The only material asset of the SPV is cash, which is provided to it by an investment bank that subscribes for the preference shares in the SPV. The investment bank funds the subscription for the preference shares out of the proceeds of a placing of equity securities of the company wishing to raise cash. A cash box structure allows an issuer to issue new shares under an exception from the pre-emption requirements of section 561 of the Act because it is not a cash issue as the shares are issued in exchange for shares in the SPV.

In practice, a company on the Official List can use a cash box to issue shares equivalent to up to 9.9 per cent of its issued share capital (less any shares admitted to trading on the same market in the previous 12 months) because above this limit, under the Listing Rules, it would have to produce a prospectus in order to make the offer.

In January, Central Rand Gold also carried out a cash box placing, raising £3 million. It enabled the company to raise funds quickly – in only three weeks – to meet its immediate working capital requirements, giving it time to carry out a larger fundraising, through its firm placing, placing and open offer, later in the year.

Vendor placing

When a company wishes to fund an acquisition, a vendor placing has traditionally been a popular alternative to a rights issue. It involves shares being allotted by the company in exchange for shares in the target company. Instead of issuing the shares directly to the seller(s), the company’s shares are placed with investors by the investment bank in consideration for the acquisition of the target, and the cash is passed on to the sellers.

A key advantage of a vendor placing is that because the shares are issued in consideration for shares in the target (i.e. non-cash consideration), the pre-emption requirements in the Act do not apply to it. Although this means that the issuing company does not need to obtain a section 570 disapplication, the Association of British Insurers (ABI) guidelines on vendor placings do place limits upon the extent to which they can be used.

According to such guidelines, companies on the Official List should obtain shareholder consent where a vendor placing will involve the issue of new shares that represent more than 10 per cent of the company’s issued share capital, or a discount greater than 5 per cent on the company’s share price unless a clawback is offered to shareholders.

On a clawback, shares are placed with placees, subject to the company meeting applications from existing shareholders. These are normally offered in proportion to their existing shareholdings and the clawback usually takes the form of an open offer.
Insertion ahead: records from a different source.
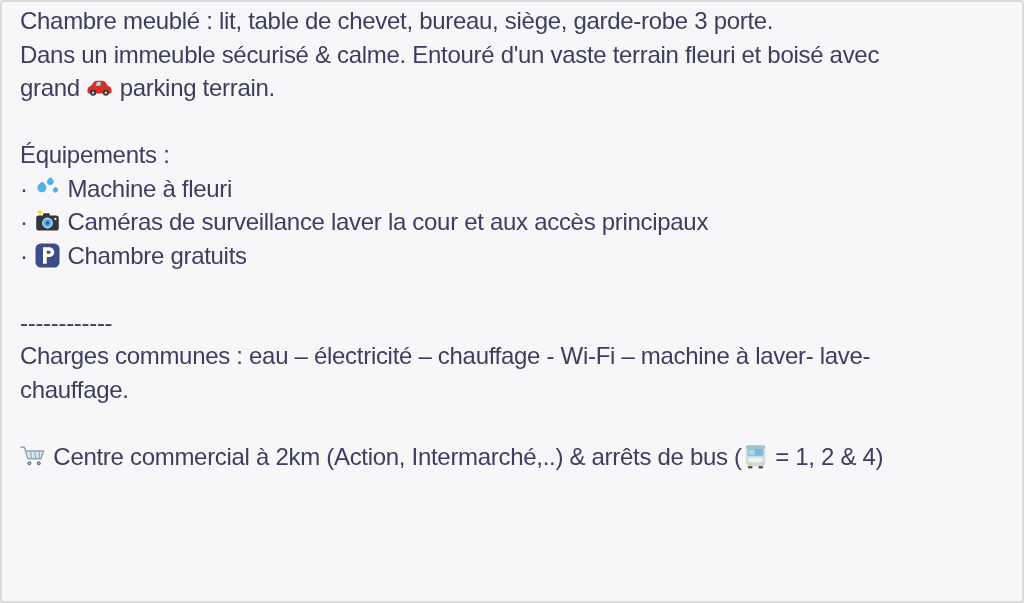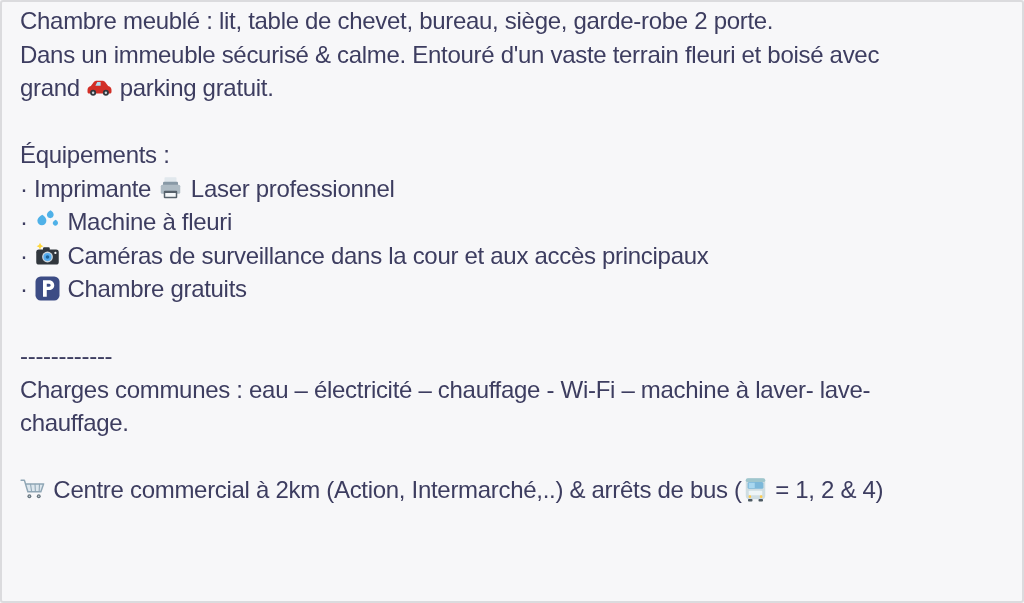"Chambre meublé : lit, table" span.run { text: 2 -> 3 }
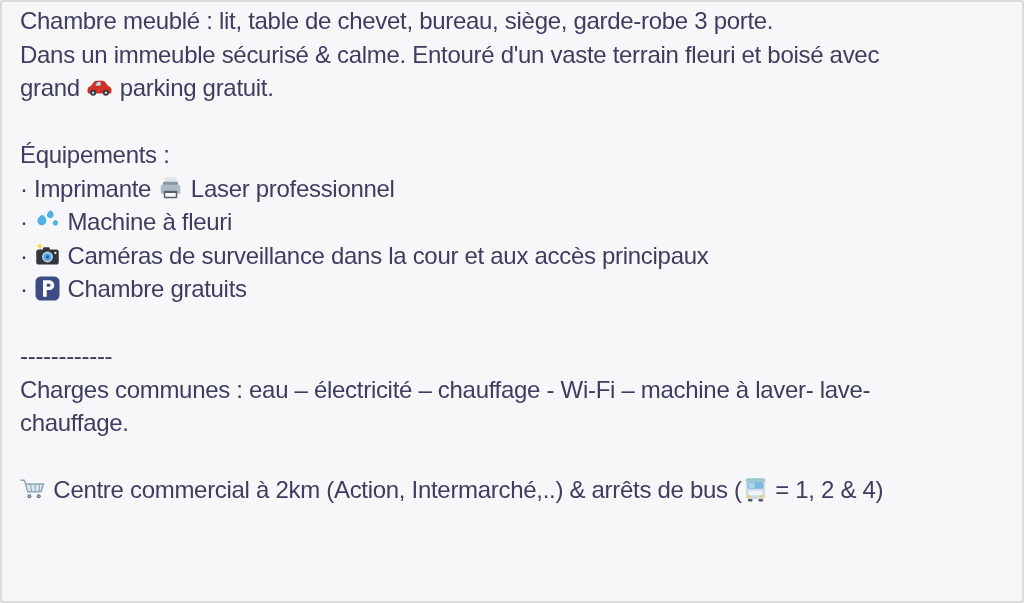"parking gratuit." span.run { text: gratuit -> terrain }
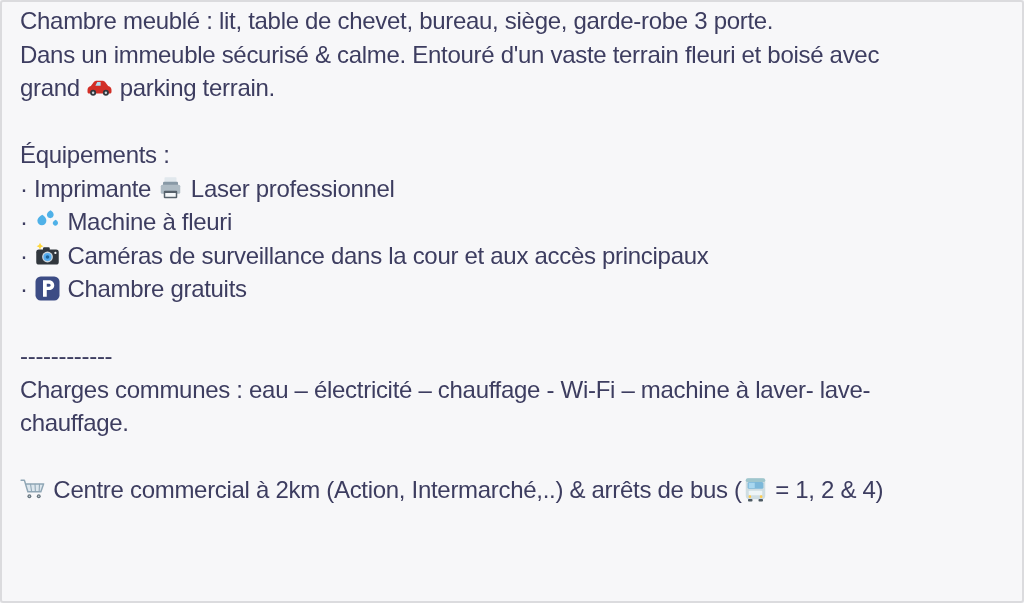"· Imprimante Laser professionnel" div.line { html: <div><span>· Imprimante </span><span><svg> <rect></rect> <rect></rect> <rect></rect> <rect></rect> <rect></rect> </svg></span><span> Laser professionnel</span></div> -> none }
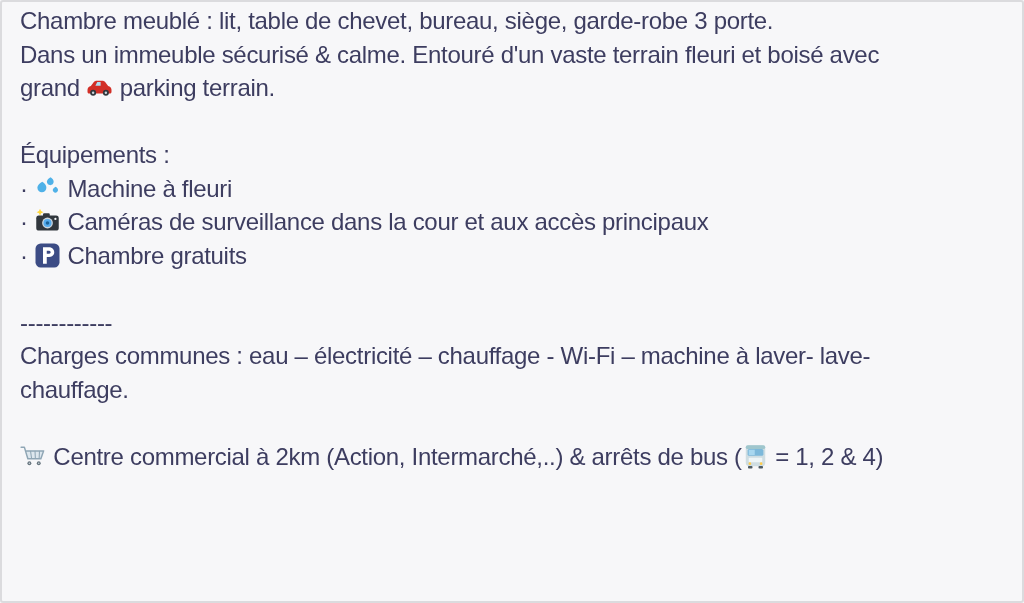"Caméras de surveillance dans la" span.run { text: dans -> laver }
The process is much less onerous for AIM companies who are not strictly bound by the ABI guidelines.

Earlier this year, we acted for an AIM company on its proposed acquisition by such route, which unfortunately did not complete due to unforeseen late changes in the vendor’s business. The purchaser did not have sufficient funds to make the acquisition and the state of the debt market made it harder to raise debt finance than has historically been the case. The amount of funds required meant that the company would have had to carry out the fundraising on a pre-emptive basis by means of a rights issue or to have called a general meeting to ask shareholders to waive their pre-emption rights. The pursuit of a vendor placing would have enabled the company to avoid these time-consuming administrative and legal burdens.

Moving markets

While not a means in itself of raising money, a company on one of the junior markets (PLUS-quoted or AIM) may decide that it is appropriate to move to a more senior market. If, as is likely, this happens to be the Official List then the company will be required to produce a prospectus.

Such a move may well have a positive effect on the company’s share price, as it is likely to gain access to a wider range of investors and, in the case of a company moving to the Official List, may become eligible to be included in the FTSE indices. We are currently assisting Medusa Mining with its proposed move from AIM to the Official List, now planned for September. Moving from AIM to the Official List is an attractive way for established companies to increase their share price, although it is imperative that they consider the additional obligations that will be placed on them as a result of such a move. For Medusa, a cash-generating company with secure assets and no immediate plans to acquire, the move is a perfect way to raise the company’s profile among fund managers and further increase the share price for existing investors.

There is no getting away from the fact that the public markets have been hit hard during the past 18 months, but the funds raised by companies, particularly through secondary fundraisings across the junior and main markets, show that significant sums of capital are there to be invested in growth businesses. The rise in M&A and private equity activity is encouraging, and if this trend continues throughout the rest of the year then it will have an important effect on the nation’s economic recovery.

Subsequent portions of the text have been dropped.